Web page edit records
[Start of section]
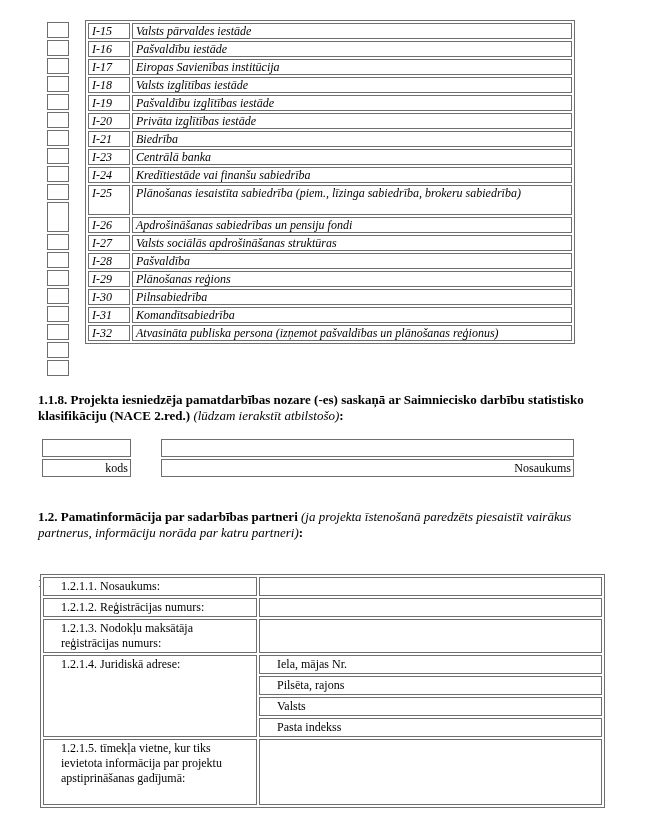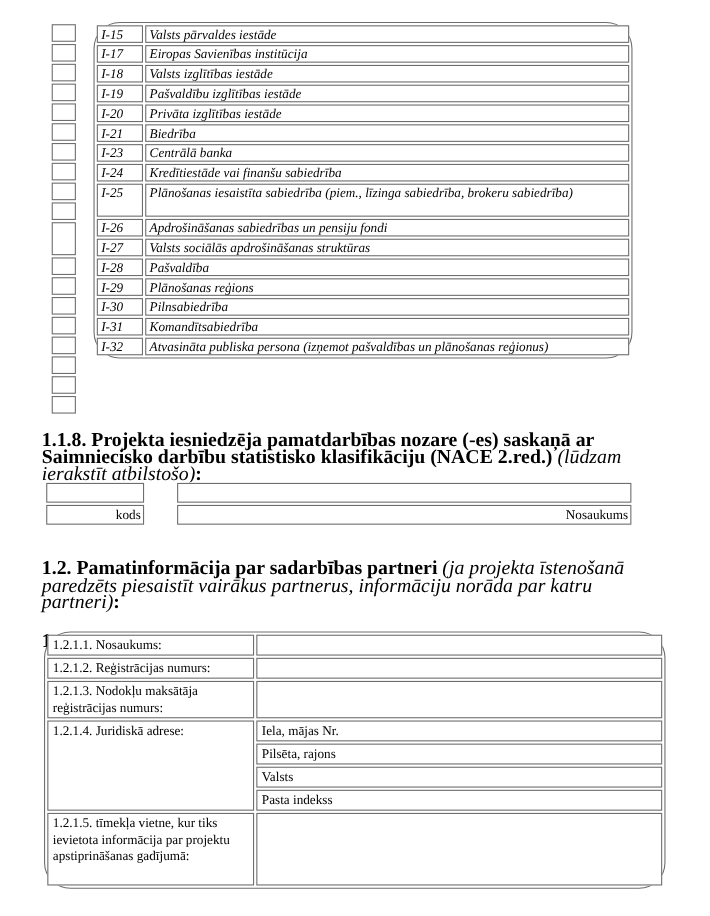--- a/index.html
+++ b/index.html
@@ -1,52 +1,52 @@
 <!DOCTYPE html>
 <html><head>
 <meta charset="utf-8">
 <style>
   html,body{margin:0;padding:0;background:#ffffff;}
   .page{
     position:relative;width:645px;height:833px;background:#ffffff;
     font-family:"Liberation Serif","DejaVu Serif",serif;color:#000;overflow:hidden;
   }
-  table{border-collapse:separate;border-spacing:2px;background:#fff;border-radius:24px;}
+  table{border-collapse:separate;border-spacing:2px;background:#fff;}
   td{border:1px solid #6e6e6e;background:#fff;}
 
   
   .chk-table{position:absolute;left:45px;top:20px;}
   .chk-table td{width:20px;height:14px;padding:0;}
   .chk-table tr.tall td{height:28px;}
 
   
   .org-table{position:absolute;left:85px;top:20px;width:490px;border:1px solid #6e6e6e;}
   .org-table td{
     font-size:12px;line-height:14px;font-style:italic;
     padding:0 3px;height:14px;vertical-align:top;
   }
   .org-table td.code{width:34px;}
   .org-table tr.tall td{height:28px;}
 
   
-  .heading{position:absolute;margin:0;font-size:18px;line-height:15.5px;}
+  .heading{position:absolute;margin:0;font-size:13px;line-height:15.5px;}
   .h118{left:38px;top:392px;width:565px;}
   .h12{left:38px;top:509px;width:545px;}
   .h121{left:38px;top:555px;font-weight:bold;margin-top:20px;}
   .heading b{font-weight:bold;}
   .heading i{font-style:italic;font-weight:normal;}
 
   
   .nace-table td{font-size:12px;line-height:14px;height:14px;text-align:right;padding:1px 2px;}
   .nace-kods{position:absolute;left:40px;top:437px;width:93px;}
   .nace-nosaukums{position:absolute;left:159px;top:437px;width:417px;}
 
   
   .partner-table{position:absolute;left:40px;top:574px;width:565px;border:1px solid #6e6e6e;}
-  .partner-table td{font-size:12px;line-height:15px;padding:1px 4px;vertical-align:top;}
+  .partner-table td{font-size:12px;line-height:15px;padding:1px 17px;vertical-align:top;}
   .partner-table td.plabel{width:178px;font-style:normal;}
   .partner-table td.pvalue{margin-left:43px;}
   .partner-table tbody tr:last-child td{height:62px;}
 </style>
 </head>
 <body>
 
 <div class="page">
 
   <table class="chk-table">
@@ -111,20 +111,24 @@
       </tbody>
   </table>
 
   <table class="org-table">
     <tbody id="org-body">
         <tr>
           <td class="code">I-15</td>
           <td>Valsts pārvaldes iestāde</td>
         </tr>
         <tr>
+          <td class="code">I-16</td>
+          <td>Pašvaldību iestāde</td>
+        </tr>
+        <tr>
           <td class="code">I-17</td>
           <td>Eiropas Savienības institūcija</td>
         </tr>
         <tr>
           <td class="code">I-18</td>
           <td>Valsts izglītības iestāde</td>
         </tr>
         <tr>
           <td class="code">I-19</td>
           <td>Pašvaldību izglītības iestāde</td>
[End of section]
▶ _Task statement_: Examine the records and pull out every line where the string "Pašvaldību" occurs.

▶ _Written answer_:
+          <td>Pašvaldību iestāde</td>
           <td>Pašvaldību izglītības iestāde</td>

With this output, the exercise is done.